Your assignment: Copy every entry word for word, but skip the pictures.

Records excerpted from a collection:
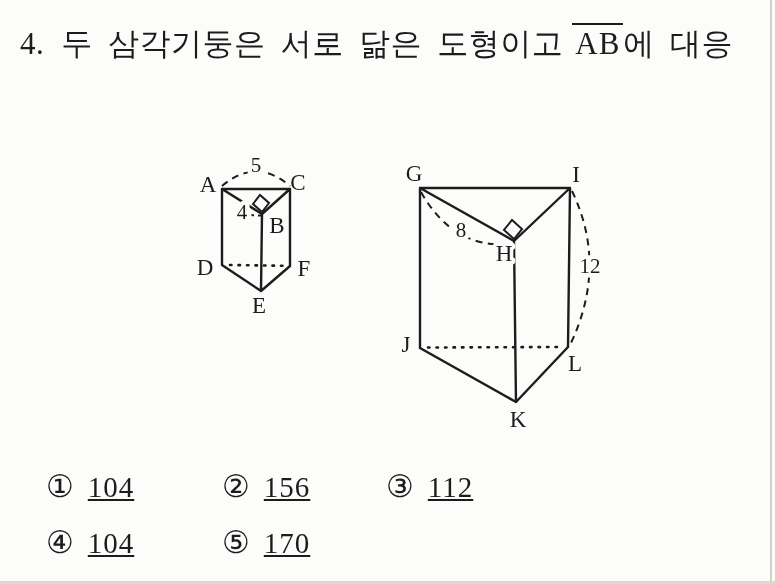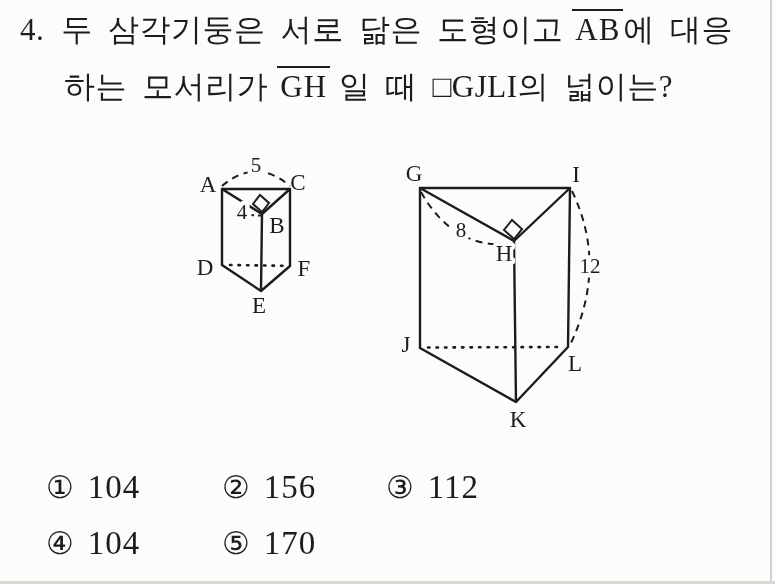"4. 두 삼각기둥은 서로 닮은" .qline1 { top: 9px -> 23px }
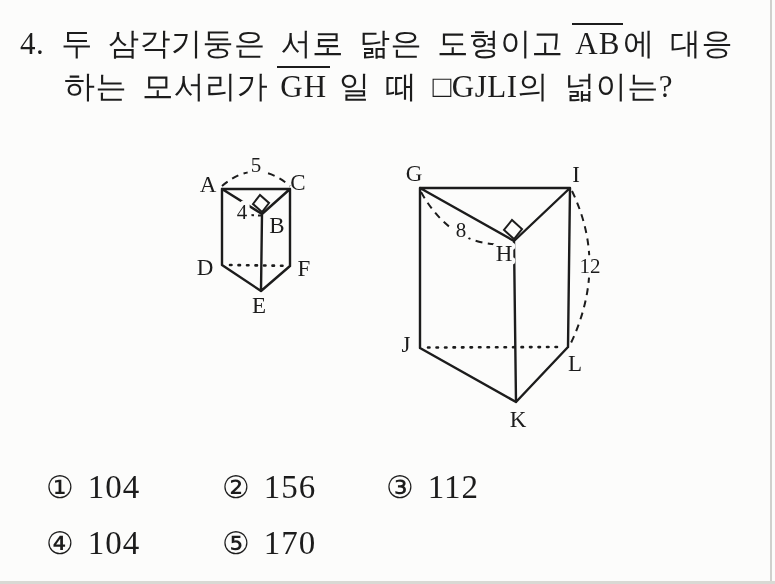"하는 모서리가 GH 일 때" div.qline { html: <div> <span>하는 모서리가</span><span>GH</span><span>일 때 □GJLI의 넓이는?</span> </div> -> none }
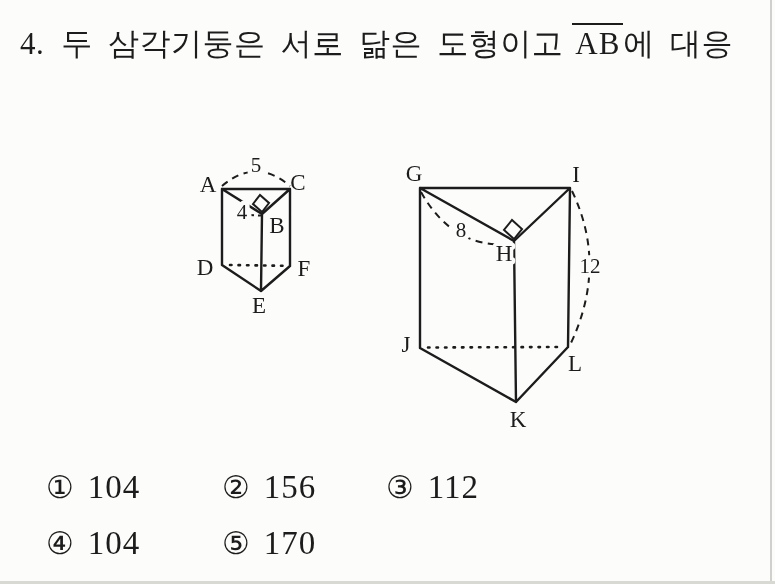"104" .choice .value { font-size: 33px -> 29px; text-decoration: none -> underline }
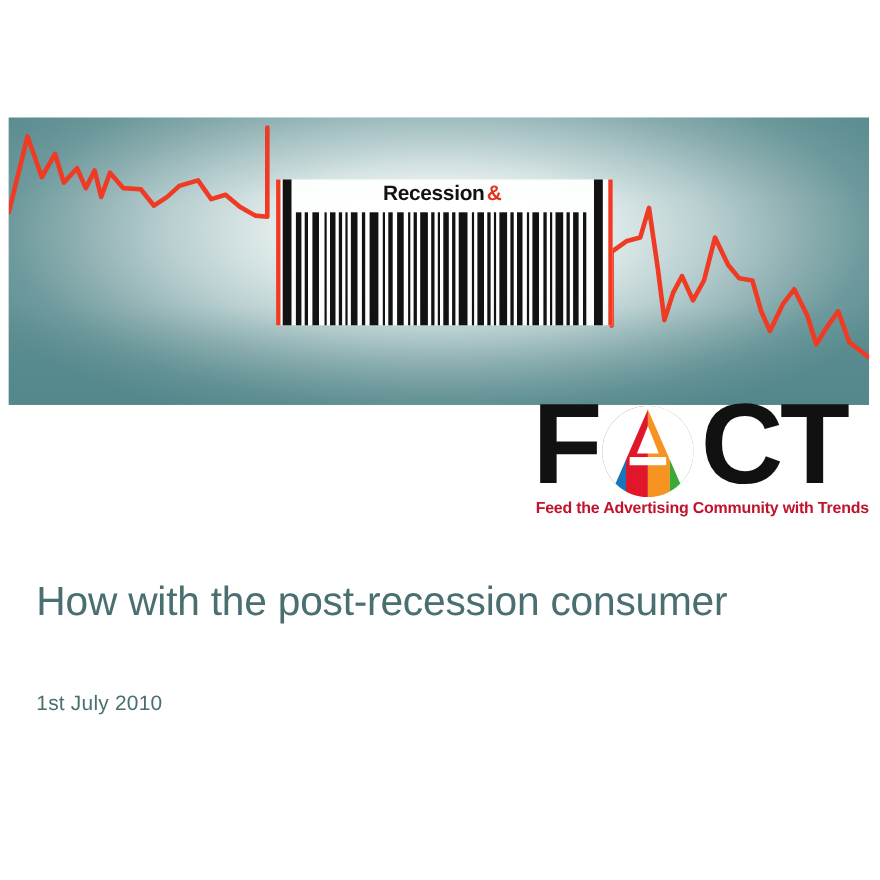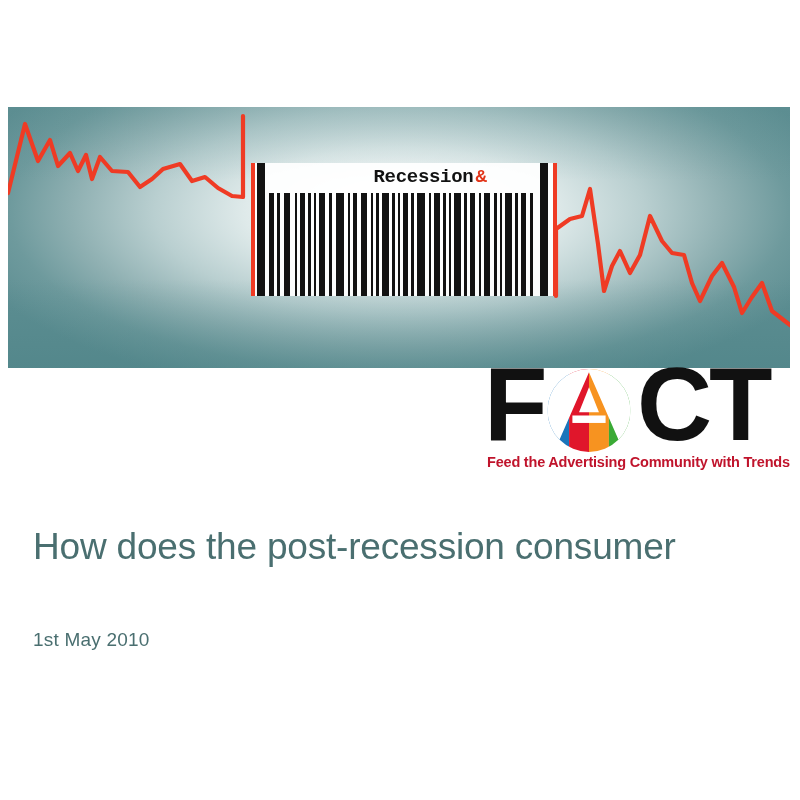"Recession" .bc-label { font-family: Liberation Mono, monospace -> Liberation Sans, sans-serif; padding-left: 28px -> none }
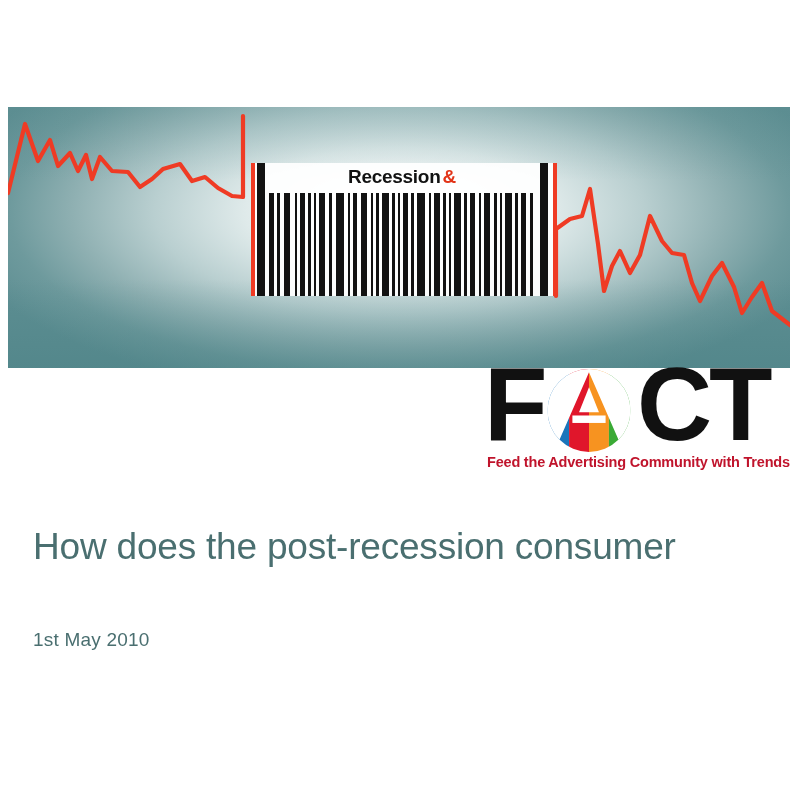"How does the post-recession consumer" div { text: does -> with }
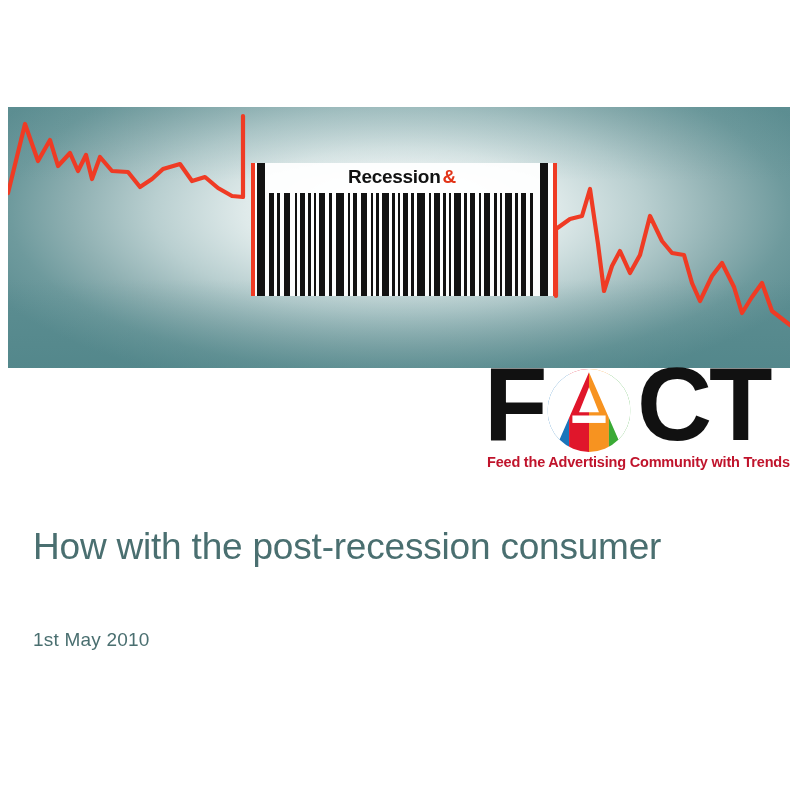"1st May 2010" div.subtitle { text: May -> July }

Output below:
"4. 두 삼각기둥은 서로 닮은" .qline1 { top: 9px -> 23px }
"하는 모서리가 GH 일 때" div.qline { html: <div> <span>하는 모서리가</span><span>GH</span><span>일 때 □GJLI의 넓이는?</span> </div> -> none }
"104" .choice .value { font-size: 33px -> 29px; text-decoration: none -> underline }
"Recession" .bc-label { font-family: Liberation Mono, monospace -> Liberation Sans, sans-serif; padding-left: 28px -> none }
"How does the post-recession consumer" div { text: does -> with }
"1st May 2010" div.subtitle { text: May -> July }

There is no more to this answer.